• **The task**
Within the material below, how many lines carry the word "none"? Only that number is wanted.

╭──

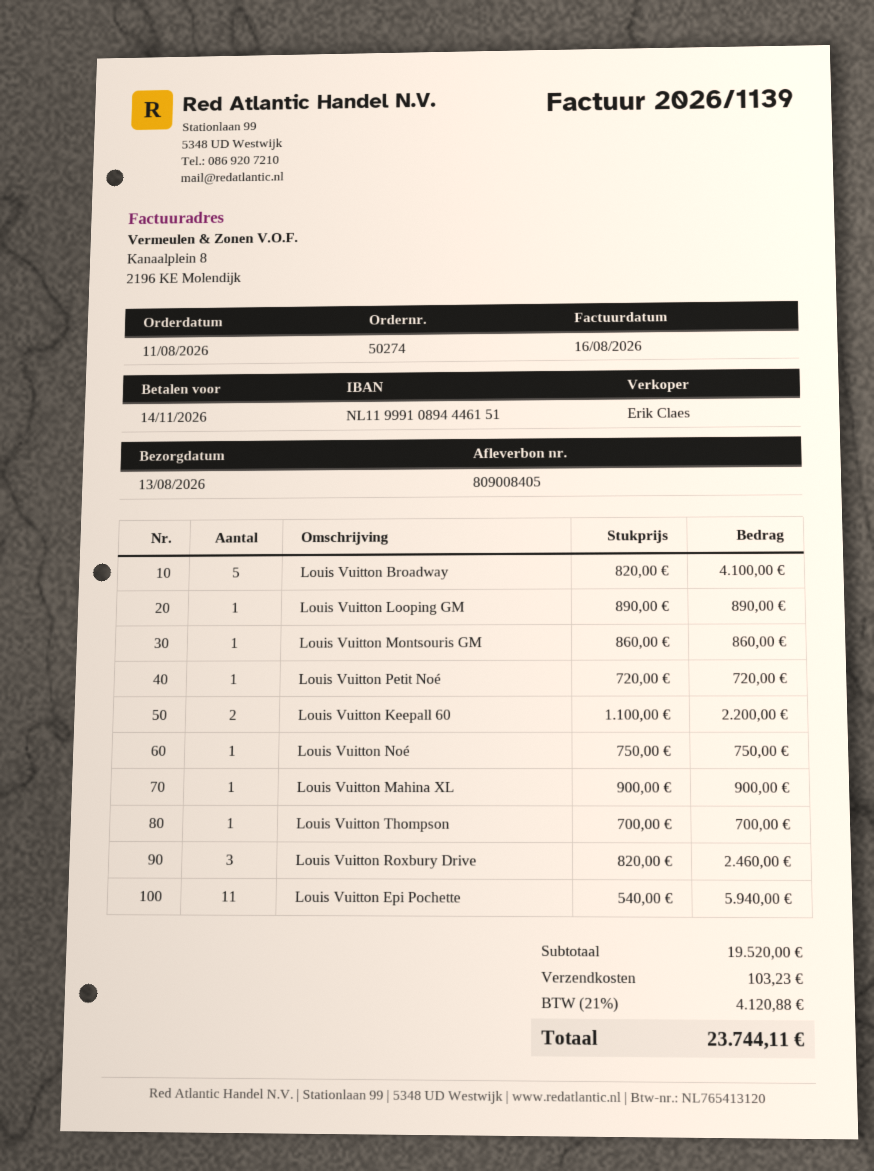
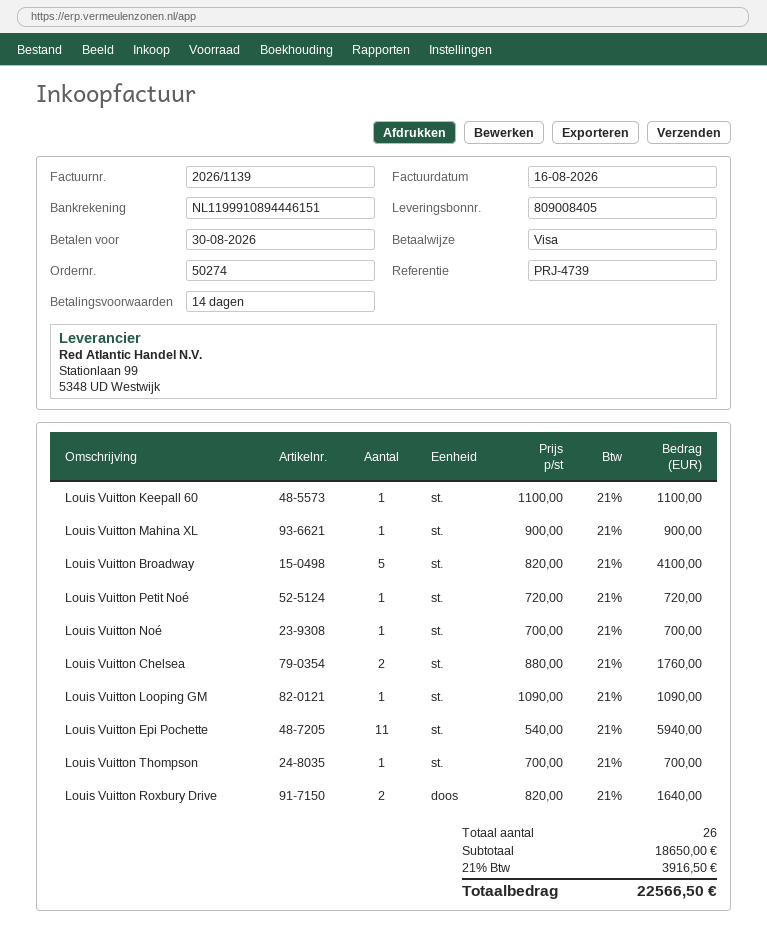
due date: 2026-11-14 -> 2026-08-30
Louis Vuitton Looping GM: 1 x 890.00 = 890.00 -> 1 x 1090.00 = 1090.00
Louis Vuitton Montsouris GM: 1 x 860.00 = 860.00 -> none
Louis Vuitton Keepall 60: 2 x 1100.00 = 2200.00 -> 1 x 1100.00 = 1100.00
Louis Vuitton Noé: 1 x 750.00 = 750.00 -> 1 x 700.00 = 700.00
Louis Vuitton Roxbury Drive: 3 x 820.00 = 2460.00 -> 2 x 820.00 = 1640.00
Louis Vuitton Chelsea: none -> 2 x 880.00 = 1760.00
subtotal: 19520.00 -> 18650.00
shipping: 103.23 -> none
tax: 21% = 4120.88 -> 21% = 3916.50
total: 23744.11 -> 22566.50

╰──

• **Answer to this task**
3